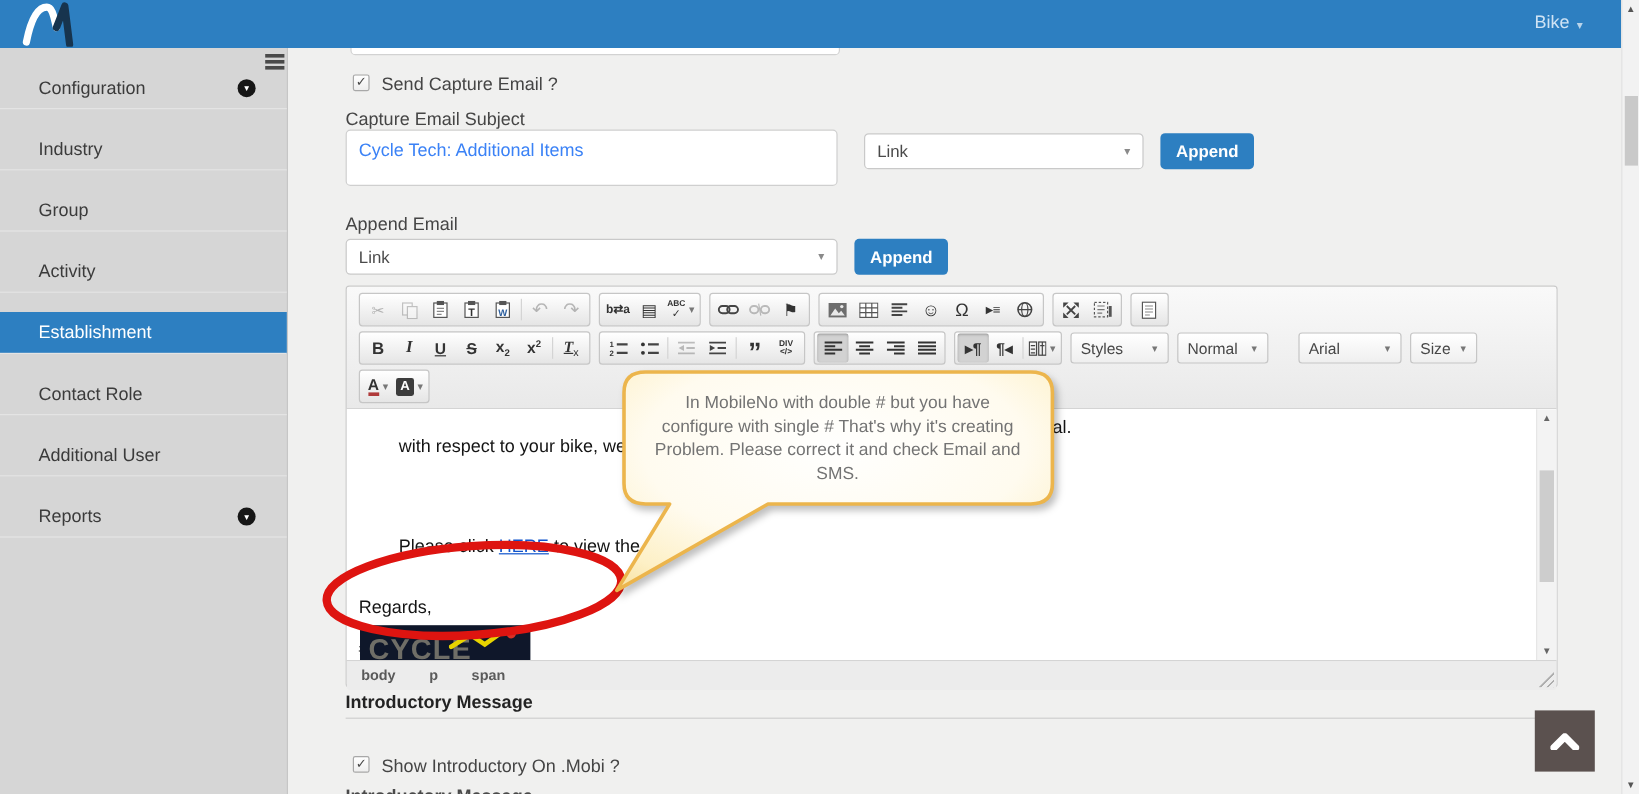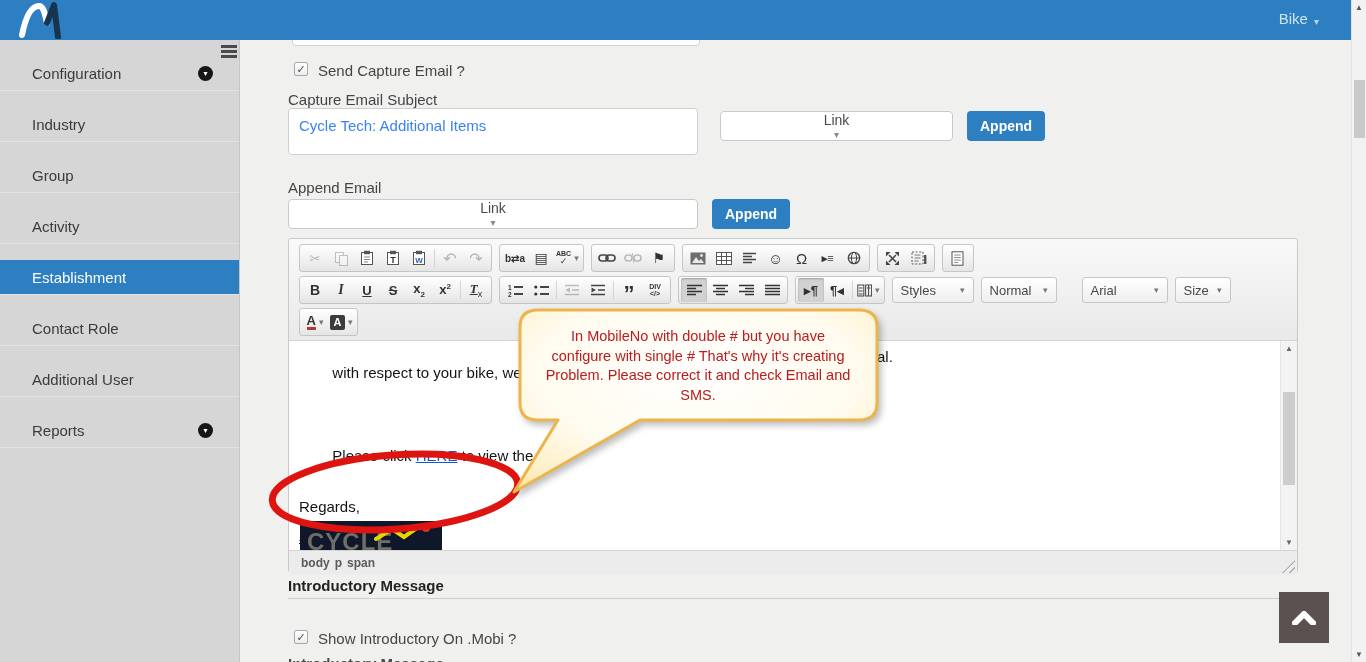--- a/index.html
+++ b/index.html
@@ -38,21 +38,21 @@
 
   
   .lbl { position:absolute; font-size:15px; color:#454545; }
   .checkbox { position:absolute; width:14px; height:14px; border:1px solid #a8a8a8;
               border-radius:2px; background:linear-gradient(#fff,#eee); color:#4a4a4a;
               font-size:11px; line-height:13px; text-align:center; cursor:pointer; }
   .txt-input { position:absolute; background:#fff; border:1px solid #cfcfcf;
                border-radius:4px; font-size:15px; color:#3b82f6; padding:8px 10px; }
   .select { position:absolute; background:#fff; border:1px solid #c9c9c9; border-radius:4px;
             height:30px; font-size:14px; color:#4a4a4a; display:flex; align-items:center;
-            justify-content:space-between; padding:0 10px; cursor:pointer;flex-direction:column; }
+            justify-content:space-between; padding:0 10px; cursor:pointer; }
   .select .caret { color:#8a8a8a; font-size:10px; }
   .btn-primary { position:absolute; background:#2d7fc1; color:#fff; border-radius:4px;
                  height:30px; font-size:14px; font-weight:700; display:flex; align-items:center;
                  justify-content:center; padding:0 13px; cursor:pointer; }
 
   .partial-input { position:absolute; left:292px; top:30px; width:408px; height:16px;
                    background:#fff; border:1px solid #d2d2d2; border-radius:0 0 4px 4px; }
 
   
   .editor { position:absolute; left:288px; top:238px; width:1010px; height:335px;
@@ -94,32 +94,32 @@
   .cycle-img { position:absolute; left:11px; top:180px; width:142px; height:29px;
                background:#0f172a; overflow:hidden; }
   .cycle-img .word { position:absolute; left:7px; top:7px; font-size:24px; font-weight:800;
                      color:#6f6e67; letter-spacing:1px; }
   .ed-scroll { position:absolute; right:0; top:0; width:17px; height:209px;
                background:#f3f3f3; border-left:1px solid #e6e6e6; }
   .ed-scroll .arr { position:absolute; left:0; width:100%; text-align:center; font-size:8px; color:#666; }
   .ed-scroll .thumb { position:absolute; left:2px; width:12px; top:51px; height:93px; background:#cdcdcd; }
 
   .statusbar { position:relative; height:25px; background:#ececec; border-top:1px solid #d4d4d4;
-               display:flex; align-items:center; gap:5px; padding:0 12px;
+               display:flex; align-items:center; gap:28px; padding:0 12px;
                font-size:12px; font-weight:700; color:#5a5a5a; border-radius:0 0 3px 3px; }
   .statusbar .crumb { cursor:pointer; }
   .grip { position:absolute; right:2px; bottom:2px; width:13px; height:13px;
           background:repeating-linear-gradient(135deg,#adadad 0 1.5px,transparent 1.5px 4.5px);
           clip-path:polygon(100% 0,100% 100%,0 100%); }
 
   
   .callout { position:absolute; left:500px; top:300px; width:400px; height:210px;
              z-index:6; pointer-events:none; }
   .callout-text { position:absolute; left:42px; top:27px; width:312px; text-align:center;
-                  font-size:14.5px; line-height:19.5px; color:#b91c1c; }
+                  font-size:14.5px; line-height:19.5px; color:#737373; }
   .red-ellipse { position:absolute; left:265px; top:448px; width:260px; height:90px;
                  z-index:5; pointer-events:none; }
 
   
   .intro-heading { position:absolute; left:288px; top:577px; font-size:15px;
                    font-weight:700; color:#232323; }
   .hrule { position:absolute; left:288px; top:598px; width:1010px; border-top:1px solid #cfcfcf; }
   .partial-label { position:absolute; left:288px; top:655px; font-size:15px; font-weight:700; color:#4a4a4a; }
 
   .scroll-top { position:absolute; left:1279px; top:592px; width:50px; height:51px;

• **Task statement**
The whole listing above is to be repeated exactly, apart from its pictures.

• **Response box**
--- a/index.html
+++ b/index.html
@@ -38,21 +38,21 @@
 
   
   .lbl { position:absolute; font-size:15px; color:#454545; }
   .checkbox { position:absolute; width:14px; height:14px; border:1px solid #a8a8a8;
               border-radius:2px; background:linear-gradient(#fff,#eee); color:#4a4a4a;
               font-size:11px; line-height:13px; text-align:center; cursor:pointer; }
   .txt-input { position:absolute; background:#fff; border:1px solid #cfcfcf;
                border-radius:4px; font-size:15px; color:#3b82f6; padding:8px 10px; }
   .select { position:absolute; background:#fff; border:1px solid #c9c9c9; border-radius:4px;
             height:30px; font-size:14px; color:#4a4a4a; display:flex; align-items:center;
-            justify-content:space-between; padding:0 10px; cursor:pointer;flex-direction:column; }
+            justify-content:space-between; padding:0 10px; cursor:pointer; }
   .select .caret { color:#8a8a8a; font-size:10px; }
   .btn-primary { position:absolute; background:#2d7fc1; color:#fff; border-radius:4px;
                  height:30px; font-size:14px; font-weight:700; display:flex; align-items:center;
                  justify-content:center; padding:0 13px; cursor:pointer; }
 
   .partial-input { position:absolute; left:292px; top:30px; width:408px; height:16px;
                    background:#fff; border:1px solid #d2d2d2; border-radius:0 0 4px 4px; }
 
   
   .editor { position:absolute; left:288px; top:238px; width:1010px; height:335px;
@@ -94,32 +94,32 @@
   .cycle-img { position:absolute; left:11px; top:180px; width:142px; height:29px;
                background:#0f172a; overflow:hidden; }
   .cycle-img .word { position:absolute; left:7px; top:7px; font-size:24px; font-weight:800;
                      color:#6f6e67; letter-spacing:1px; }
   .ed-scroll { position:absolute; right:0; top:0; width:17px; height:209px;
                background:#f3f3f3; border-left:1px solid #e6e6e6; }
   .ed-scroll .arr { position:absolute; left:0; width:100%; text-align:center; font-size:8px; color:#666; }
   .ed-scroll .thumb { position:absolute; left:2px; width:12px; top:51px; height:93px; background:#cdcdcd; }
 
   .statusbar { position:relative; height:25px; background:#ececec; border-top:1px solid #d4d4d4;
-               display:flex; align-items:center; gap:5px; padding:0 12px;
+               display:flex; align-items:center; gap:28px; padding:0 12px;
                font-size:12px; font-weight:700; color:#5a5a5a; border-radius:0 0 3px 3px; }
   .statusbar .crumb { cursor:pointer; }
   .grip { position:absolute; right:2px; bottom:2px; width:13px; height:13px;
           background:repeating-linear-gradient(135deg,#adadad 0 1.5px,transparent 1.5px 4.5px);
           clip-path:polygon(100% 0,100% 100%,0 100%); }
 
   
   .callout { position:absolute; left:500px; top:300px; width:400px; height:210px;
              z-index:6; pointer-events:none; }
   .callout-text { position:absolute; left:42px; top:27px; width:312px; text-align:center;
-                  font-size:14.5px; line-height:19.5px; color:#b91c1c; }
+                  font-size:14.5px; line-height:19.5px; color:#737373; }
   .red-ellipse { position:absolute; left:265px; top:448px; width:260px; height:90px;
                  z-index:5; pointer-events:none; }
 
   
   .intro-heading { position:absolute; left:288px; top:577px; font-size:15px;
                    font-weight:700; color:#232323; }
   .hrule { position:absolute; left:288px; top:598px; width:1010px; border-top:1px solid #cfcfcf; }
   .partial-label { position:absolute; left:288px; top:655px; font-size:15px; font-weight:700; color:#4a4a4a; }
 
   .scroll-top { position:absolute; left:1279px; top:592px; width:50px; height:51px;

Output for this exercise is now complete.